The key points from this article:
* A key tool in the implementation and success of the ACA is the creation of Accountable Care Organizations (ACOs).
* ACOs are designed to tie provider reimbursement to "quality" metrics and reductions in the total cost of care for the patient population within the ACO.
* Quality metrics in a pharmacy setting can mean only one thing - churn out more scripts, faster!
* Medicare Part D plans (such as the AARP plans), limit which retail pharmacies their members can receive their prescriptions from to receive the lowest copay.
* The muckity-mucks and pencil-pushers of the large chains will therefore accept lower reimbursement for increased market share.
* And that means the only way to meaningfully lower labor costs in a pharmacy is to cut pharmacist wages and hours.
How does this affect the patient?
These trends are onerous and fraught with danger for the patient. There will be even fewer pharmacists checking more prescriptions with less time to screen for interactions and incompatibilities and less time to counsel. Patients will leave the pharmacy not understanding how to correctly take their medication, what side effects are possible, what the medication is for or what other drugs and foods they should avoid while taking it.
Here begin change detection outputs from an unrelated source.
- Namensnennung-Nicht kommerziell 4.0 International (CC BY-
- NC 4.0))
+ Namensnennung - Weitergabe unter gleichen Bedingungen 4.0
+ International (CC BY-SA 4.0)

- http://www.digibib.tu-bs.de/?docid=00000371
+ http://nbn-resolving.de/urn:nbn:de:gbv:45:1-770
How does this affect the pharmacist?
There will be even fewer jobs for pharmacists as smaller chains and independents close their doors. Wages will spiral downward as an ever increasing number of unemployed pharmacists scrap over what few jobs remain. Pharmacists are charged with protecting the public health regarding the safe and effective use of medications. The practice of pharmacy is historically based on the idea that the pharmacist is the professional that insures that the right patient gets the right drug at the right dose at the right time and that the patient understands how to reach the best possible outcome.
What can we do about it?
GET THE WORD OUT. Contact other pharmacists in your area and let them know our jobs are in jeopardy. As Warrior says, Our only hope of correcting this mess is getting the public, state legislatures and the Boards of Pharmacy to see that drug chains are putting patient lives at risk by impeding the pharmacists duty to protect and inform the patient.